TRANSMISSION LINE USING NANOSTRUCTURED MATERIAL FORMED THROUGH ELECTROSPINNING AND METHOD OF MANUFACTURING THE TRANSMISSION LINE
Disclosed are a transmission line using a nanostructured material and a method of manufacturing the transmission line. The transmission line includes a first nanoflon layer formed of nanoflon, above which a first coating layer formed of an insulating material is formed, and below which a second coating layer formed of an insulating material is formed, a first pattern formed by a first conductive layer formed on the first coating layer, and a first ground layer formed below the second coating layer.
This application claims priority to and the benefit of Korean Patent Application No. 2018-0103930, filed on Aug. 31, 2018, the disclosure of which is incorporated herein by reference in its entirety.
FIELDThe present invention relates to a transmission line, and more particularly, to a transmission line using a nanostructured material formed by electrospinning a liquid resin at a high voltage and a method of manufacturing the transmission line.
BACKGROUNDIn order to transmit or treat a superhigh frequency signal at a small loss, a low-loss and high performance transmission line is necessary. Generally, losses at a transmission line are roughly divided into a conductor loss caused by a metal and a dielectric loss caused by a dielectric. Particularly, a loss caused by a dielectric increases when permittivity of the dielectric is higher, and a power loss increases when resistance is greater.
Accordingly, in order to manufacture a low-loss and high performance transmission line for transmitting a superhigh frequency signal, it is necessary to use a material having low permittivity and a small loss tangent value. Particularly, in order to efficiently transmit a signal having a frequency in a band of from 3.5 GHz to 28 GHz used in a five generation (5G) mobile communication network, the significance of a transmission line which has a low loss even in a superhigh frequency band increases more and more.

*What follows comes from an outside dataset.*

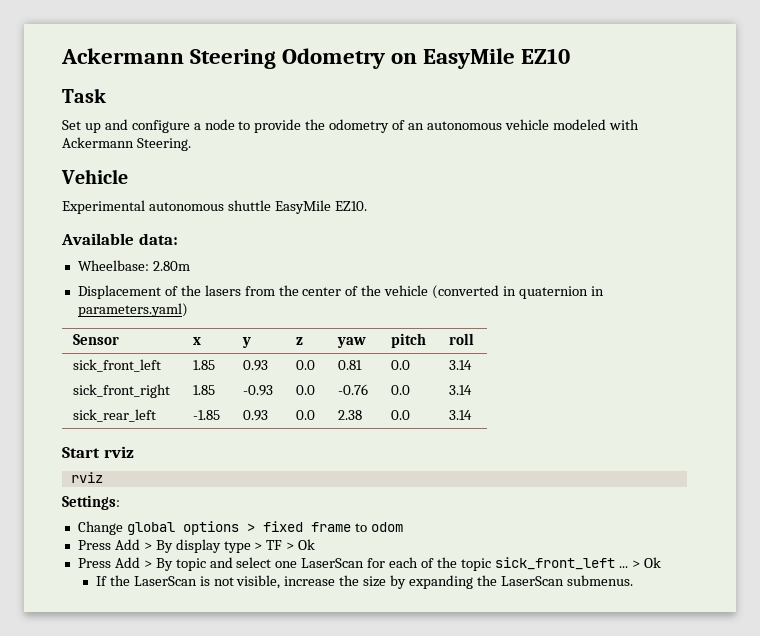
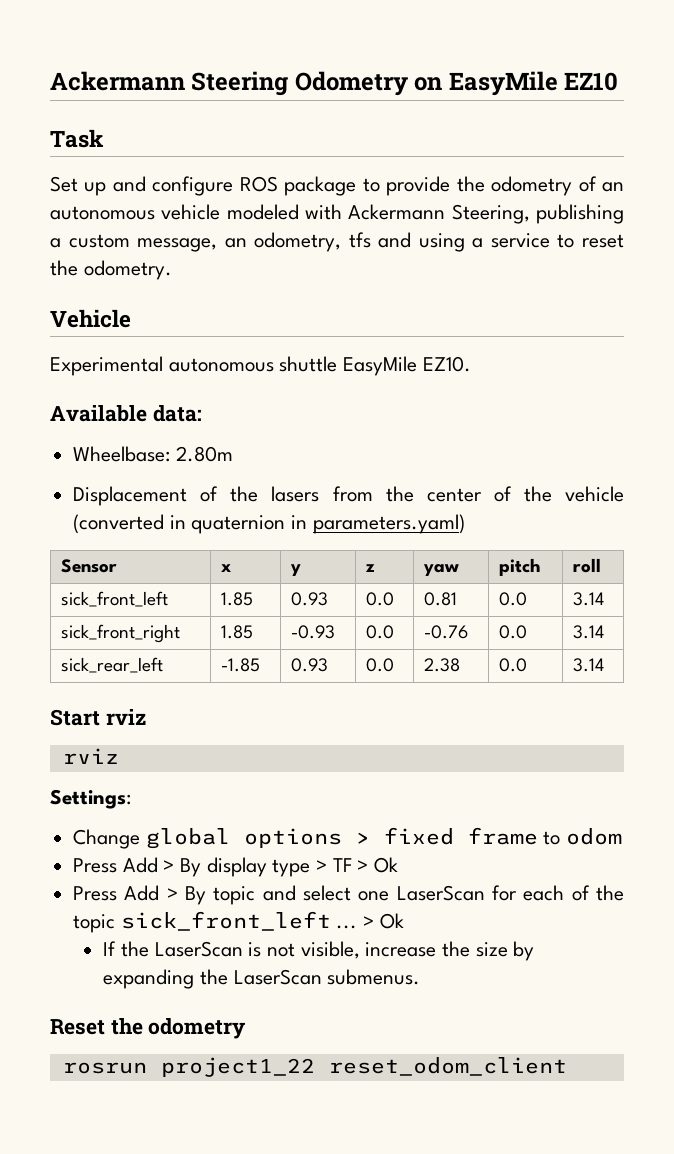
- Set up and configure a node to provide the odometry of an autonomous vehicle modeled with Ackermann Steering.
+ Set up and configure ROS package to provide the odometry of an autonomous vehicle modeled with Ackermann Steering, publishing a custom message, an odometry, tfs and using a service to reset the odometry.
+ Reset the odometry
+ rosrun project1_22 reset_odom_client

SUMMARYThe present invention is directed to providing a method of manufacturing a transmission line using coating of a nanostructured material formed through electrospinning, which has low permittivity and is capable of reducing a loss tangent value at the low permittivity to reduce a loss at a transmission line caused by a dielectric to satisfy necessity for a low-loss and high performance transmission line.
According to one aspect of the present invention, there is a transmission line including a first nanoflon layer formed of nanoflon, above which a first coating layer formed of an insulating material is formed, and below which a second coating layer formed of an insulating material is formed, a first pattern formed by a first conductive layer formed on the first coating layer, and a first ground layer formed below the second coating layer. Here, the nanoflon is a nanostructured material formed by electrospinning a liquid resin at a high voltage.
The first pattern may include ground lines and a signal line, which are formed by etching the first conductive layer.
The transmission line may further include a second nanoflon layer located on the first pattern formed on the first coating layer and the first coating layer exposed by the etching and above which a third coating layer formed of an insulating material is provided and a second ground layer formed on the third coating layer.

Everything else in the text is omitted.